Manage Learn to apply best practices and optimize your operations.

Warning: Failure to comply with data center maintenance is reckless

Ensuring that your data center runs safely can be hard work, but upholding maintenance best practices is imperative. Adopt and build upon these rules.

Too often, operational and safety practices are ignored or unrecognized in data centers.

Complying with modern data center best practices for design and operations is challenging enough, but facilities must be properly maintained to keep up a reliable level of service. A good program for operational practices and data center maintenance brings out the full value of investments, especially if the data center is certified by organizations such as the Uptime Institute or TIA.

The data center is a potentially dangerous place for people and equipment. Good maintenance, written operating practices, regular training and rules enforcement will avoid injuries and outages and prolong equipment service life and reliability. For example, training should cover the locations and proper use of fire extinguishers; the maintenance program should include verifying that extinguishers are properly charged.

We asked SearchDataCenter readers about the unsafe practices they’ve seen in data centers over the years. You’ll see their responses throughout the article, and you can share yours at the end.

The data center is not a cafeteria

Food and drinks should never be allowed inside. This prohibition should be strictly enforced and violators dismissed.

The data center is not an obstacle course

The Occupational Safety and Health Administration dictates that holes in tiles be covered and openings protected with safety cones or temporary guard rails. No more than four contiguous floor tiles should be removed at any time. These best practices will prevent injury from falling into open holes, minimize the amount of air lost through the openings and keep the floor structure stable.

Tiles should always be lifted with a reliable tile puller and set aside where they won't create a tripping hazard. Using the right tools for any job and properly handling materials are always good safety practices; they also get the jobs done efficiently.

The data center is not a closet

Storing equipment inside the compute area, particularly in boxes, brings in particulate contamination. Opening boxes or uncrating equipment creates serious contamination that can clog filters and heat sinks, raising the operating temperatures of computing hardware and contributing to early failure. Paper and cardboard are also fuels for a fire.

"Biggest pet peeve in the data center? Untidy cables inside a rack. Wait until one gets pinched in a door and causes problems that are difficult to track down."

     --Stuart Woodward, IT professional since 1988

Cables strung across the floor during installation are another tripping hazard. They can also shed dirt or create static buildup as they're pulled across floors. Have someone hold a damp cloth around the cable bundle to remove some surface dirt as it leaves the box. The aisle(s) in which cables are strung should be blocked off. Never leave cables on the floor any longer than absolutely necessary, certainly not over breaks or overnight.

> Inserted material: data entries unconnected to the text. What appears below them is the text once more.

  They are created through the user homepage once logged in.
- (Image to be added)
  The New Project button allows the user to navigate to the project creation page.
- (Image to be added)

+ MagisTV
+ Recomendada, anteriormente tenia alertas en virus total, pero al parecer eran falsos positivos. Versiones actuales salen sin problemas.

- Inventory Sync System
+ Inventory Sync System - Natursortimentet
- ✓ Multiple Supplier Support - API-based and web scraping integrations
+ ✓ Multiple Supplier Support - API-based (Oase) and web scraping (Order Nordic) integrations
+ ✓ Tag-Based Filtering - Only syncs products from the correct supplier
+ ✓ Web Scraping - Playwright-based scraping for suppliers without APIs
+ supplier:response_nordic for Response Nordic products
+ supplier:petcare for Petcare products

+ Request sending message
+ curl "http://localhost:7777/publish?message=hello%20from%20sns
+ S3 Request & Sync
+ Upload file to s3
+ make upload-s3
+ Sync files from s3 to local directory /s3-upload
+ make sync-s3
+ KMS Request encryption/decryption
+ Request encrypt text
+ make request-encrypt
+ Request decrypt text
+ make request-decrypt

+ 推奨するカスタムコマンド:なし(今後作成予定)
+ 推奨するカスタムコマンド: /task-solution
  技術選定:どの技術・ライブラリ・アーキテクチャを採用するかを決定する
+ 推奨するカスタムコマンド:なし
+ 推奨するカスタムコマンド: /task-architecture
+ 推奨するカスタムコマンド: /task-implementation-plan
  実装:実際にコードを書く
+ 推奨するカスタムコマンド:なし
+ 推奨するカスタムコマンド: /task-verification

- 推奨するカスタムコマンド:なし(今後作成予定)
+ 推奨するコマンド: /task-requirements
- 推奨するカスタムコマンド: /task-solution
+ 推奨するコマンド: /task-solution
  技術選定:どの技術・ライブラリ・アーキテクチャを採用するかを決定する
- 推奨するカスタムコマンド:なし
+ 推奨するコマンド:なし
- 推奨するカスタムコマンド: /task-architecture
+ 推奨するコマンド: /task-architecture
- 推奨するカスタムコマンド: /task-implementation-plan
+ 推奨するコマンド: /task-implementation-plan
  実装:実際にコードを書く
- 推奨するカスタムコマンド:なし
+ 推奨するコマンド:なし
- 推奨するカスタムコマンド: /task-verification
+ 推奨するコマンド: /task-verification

Routinely damp-mop the data center floor. Foot wipe mats at entrances should be changed regularly. Good maintenance practice should include an annual treatment by a professional data center cleaning organization. If you have a raised access floor, this is a good time to have it re-leveled; uneven floors leak expensive cool air and create a tripping hazard.

When moving or installing racks or cabinets, managers should implement safety checks to ensure they are properly secured and stabilized. This is particularly critical for any data center in a seismic zone. Put a couple of layers of 0.25"-thick Masonite on the raised floor to prevent tile damage, particularly if the cabinets are loaded with equipment. A cabinet should never be loaded beyond its stated capacity. Remember that cabinets with mounted equipment can be top-heavy and fall when being moved -- particularly going up or down ramps. Perforated air flow tiles are particularly vulnerable to rolling loads and most don't even have rolling load ratings.

A data center is neither a gym nor a sauna

Consider using a server lifting device. It avoids dropping an expensive server or network switch and can prevent employee injuries. Mechanical lifters are also faster and more efficient for installing equipment.

"A woman with long hair once got it caught in a server fan that was left open, causing the server to shut down and putting her in physical pain. Simple things like replacing covers on equipment after service can avoid surprise problems."

     --Robert McFarlane

Good cooling is essential to keeping equipment reliable, and a maintenance contract with a qualified service company is just the start. During data center maintenance checks, managers should do sporadic walk-throughs to see that blanking plates are installed in unused rack and cabinet spaces. Your maintenance firm should check the filters in the air conditioners in addition to the filters and heat sinks in computing equipment. Make cleaning or replacing these filters routine. Temperature and humidity readings should be verified at least annually. In facilities using cool aisle containment, be sure to calibrate the differential pressure sensors. And, of course, all air conditioner monitoring systems should be tested regularly to ensure that alarms work.

In cold climates, it's important to check on sump heaters in cooling towers and heat trace on piping. Video monitoring of cooling towers can alert facility staff to freezing before serious problems occur.

The data center is not a party center

Don't forget about protecting staff from noise damage. Cooling equipment and server fans can create a lot of noise. Advise or even require staff to use hearing protection and make it readily available to everyone, with instruction on where and how to use it.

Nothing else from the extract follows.